Ultimately it is critical that CSO's and their teams are able to identify and deal with a threat quickly and trace what interaction has taken place in their networks by the compromised machines.

At a recent CISO lunch that I attended, the discussion around the table was two fold. First there was a unanimous acceptance that it is impossible to deliver 100% cyber security, so the risk of breach and compromise has to be accepted. And second, if you identify that an attack is taking place, do you immediately block the attack at the risk of notifying the attacker that you are aware of their presence, or do you let the attack continue so that you can 'learn' how they are doing it and what they are targeting? The answer was that the 'business' wants to block the attack so that the business can continue to function, the security purists wanted to monitor the attack and learn from it so that they can build stronger defences.

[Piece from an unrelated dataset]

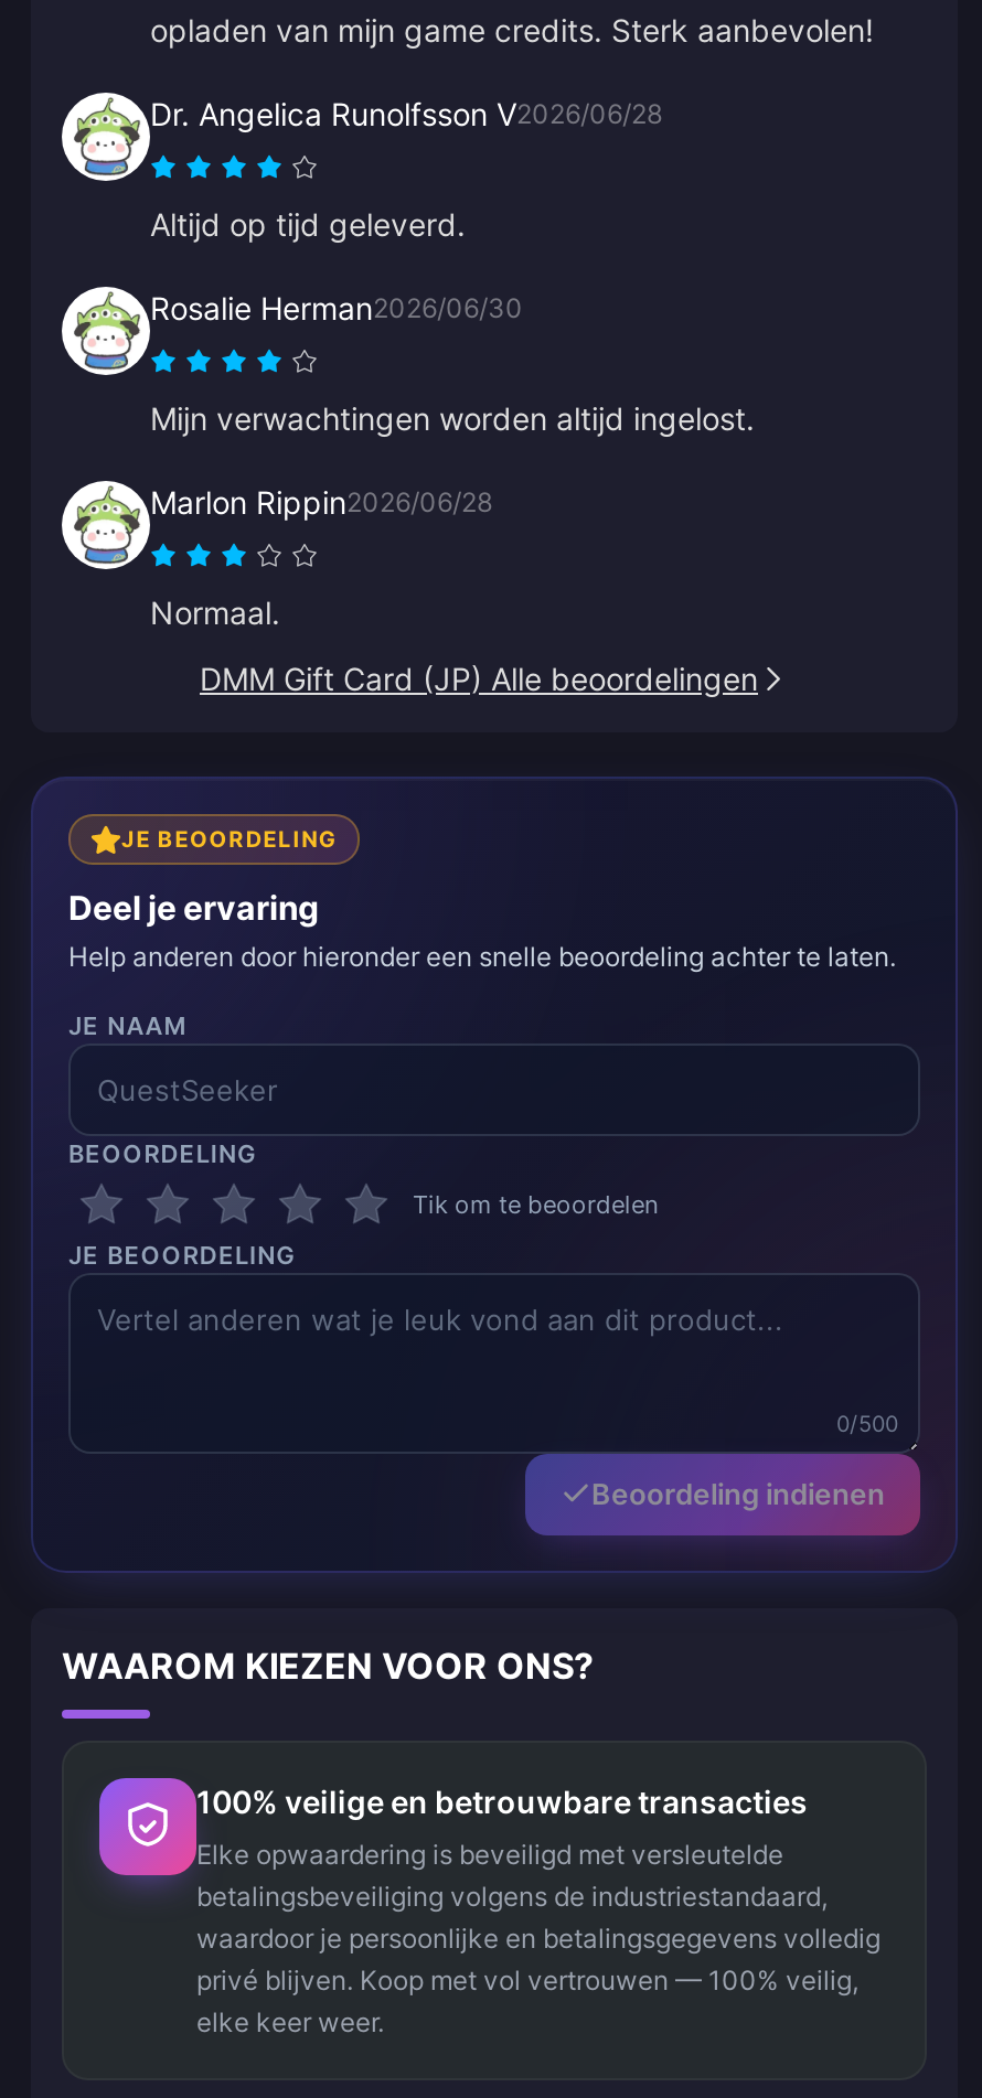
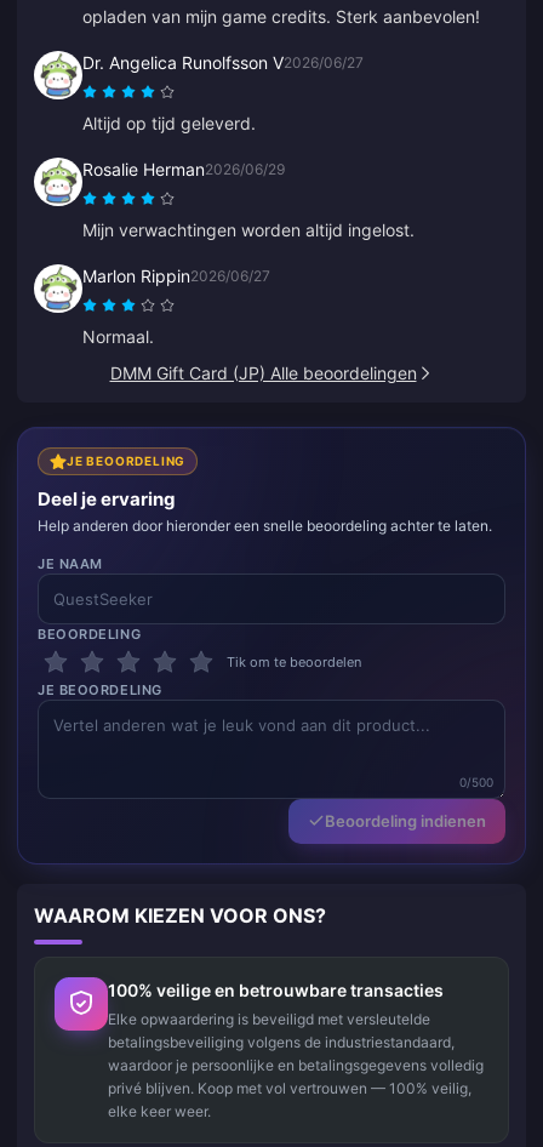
[150,95,662,133] Dr. Angelica Runolfsson V2026/06/28 -> [82,52,364,73] Dr. Angelica Runolfsson V2026/06/27
[150,289,523,327] Rosalie Herman2026/06/30 -> [82,159,285,180] Rosalie Herman2026/06/29
[150,484,492,521] Marlon Rippin2026/06/28 -> [82,266,270,286] Marlon Rippin2026/06/27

The Verizon report suggests that it is still taking longer to identify compromises within an organisation - often weeks or months - while penetrating an organisation can take minutes or hours.

However, there really is no excuse for this increase in the problem as today businesses can utilize advance malware protection that can scope, contain, and remediate identified malware with a few mouse clicks. If more take advantage of these solutions maybe we can hope to see a decline in reporting of breaches in the 2015 report.

Whilst achieving 100% security is a pipe dream, if you approach the 'cyber threat' problem with a holistic approach - before, during and after the attack - you will be in a better position to identify, and deal with the threat quickly and limit the damage done as much as possible.

Ignoring the risk is simply not an option. To bury your head in the sand and refuse to acknowledge the challenge will only invite disaster. Much better to prepare for the inevitable and ensure that when it does happen - you know about it as quickly as possible and take appropriate action to minimize the impact.

So rather than suggesting the war on cybercrime is lost - I would say instead that there is a growing awareness of the risks out there and a growing sense of realism about the nature of the cybersecurity threat landscape. Also today there are better tools available to identify and deal with threats, the Cybersecurity industry is actually in a better place to defeat the cybercriminals that it has ever been in. The onus however is on the adoption of best cyber practice and deployment of advanced malware protection tools.